When booting an i386 VM built for autopkgtests, I see the following
segfault during boot:

> [    1.374128] Freeing unused kernel image (initmem) memory: 940K
> [    1.384002] Write protecting kernel text and read-only data: 11292k
> [    1.384526] Run /init as init process
> Loading, please wait...
> Starting version 250.2-1
> [    1.406157] udevadm[106]: segfault at bc0000 ip b7d9f638 sp bf989cb8 error 6 in libc-2.33.so[b7c6e000
> [    1.407017] Code: 1c 8b 01 ca ff e3 29 d9 8d b4 26 00 00 00 00 8d 76 00 0f 18 8a c0 03 00 00 0f 18 8a
> Segmentation fault

Boot continues briefly after that, but then drops to an emergency shell.

I've tried the other popular architectures, but I only saw this on i386.

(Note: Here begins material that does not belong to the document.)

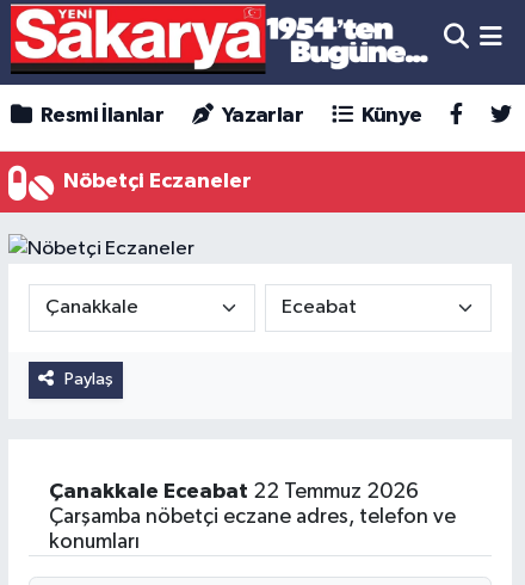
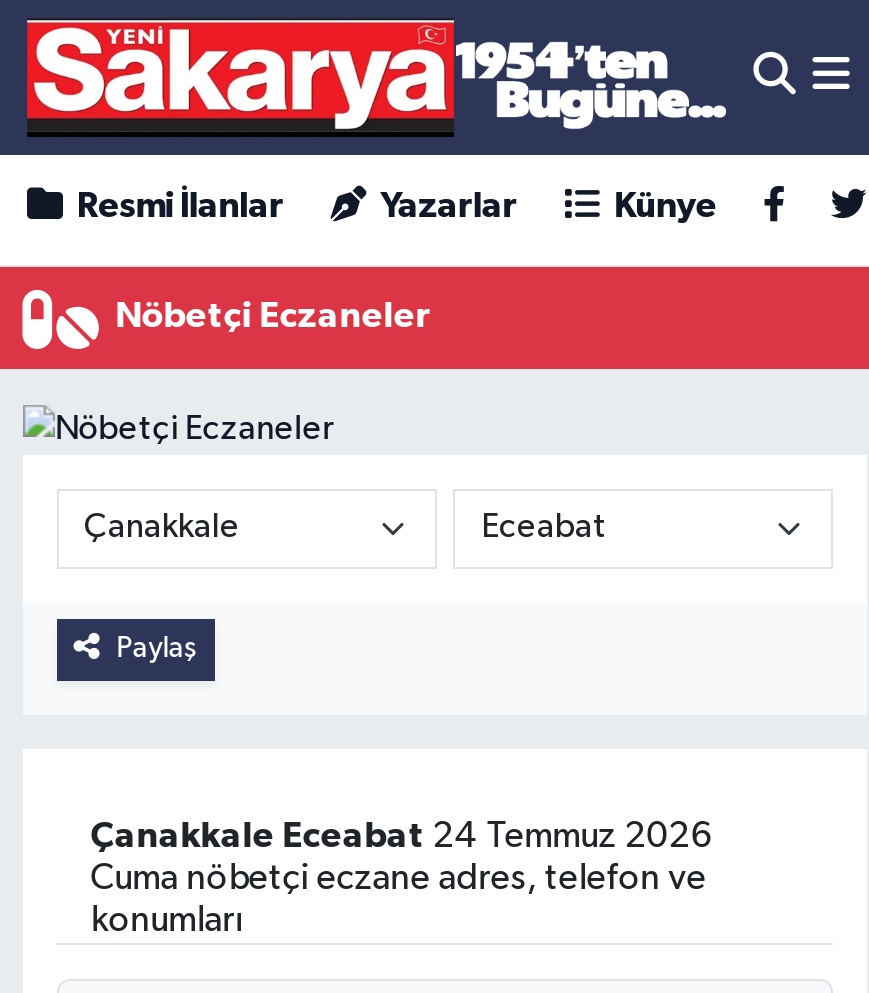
[49,481,419,502] Çanakkale Eceabat 22 Temmuz 2026 -> [91,818,713,854] Çanakkale Eceabat 24 Temmuz 2026
[49,506,456,527] Çarşamba nöbetçi eczane adres, telefon ve -> [91,860,707,896] Cuma nöbetçi eczane adres, telefon ve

To reproduce, this requires qemu-system-x86 and autopkgtest >= 5.17.

# Build image
$ sudo autopkgtest-build-qemu \
	--mirror http://deb.debian.org/debian
	--arch i386 \
	unstable i386.img

# Boot image. -enable-kvm assumes that this is being tested on amd64
# Optionally use -nographic for terminal output instead of GUI
$ qemu-system-i386 \
	-machine q35 \
	-enable-kvm \
	-device virtio-serial \
	-nic user,model=virtio \
	-m 1024 -smp 1 \
	i386.img

Filing as severity "normal" as it can't be ruled out that this is a QEMU
issue, though I would be surprised. Unfortunately, I no longer have i386
hardware on which I could test this.

--- End Message ---
--- Begin Message ---
Hi Aurelien,

thank you for the quick reply.

On 2022-01-12 11:45, Aurelien Jarno wrote:
>> # Boot image. -enable-kvm assumes that this is being tested on amd64
>> # Optionally use -nographic for terminal output instead of GUI
>> $ qemu-system-i386 \
>> 	-machine q35 \
>> 	-enable-kvm \
> 
> You might also want to try without -enable-kvm

Indeed, this fixed the issue.

So sorry for the noise. I was 120% sure that I had tried that.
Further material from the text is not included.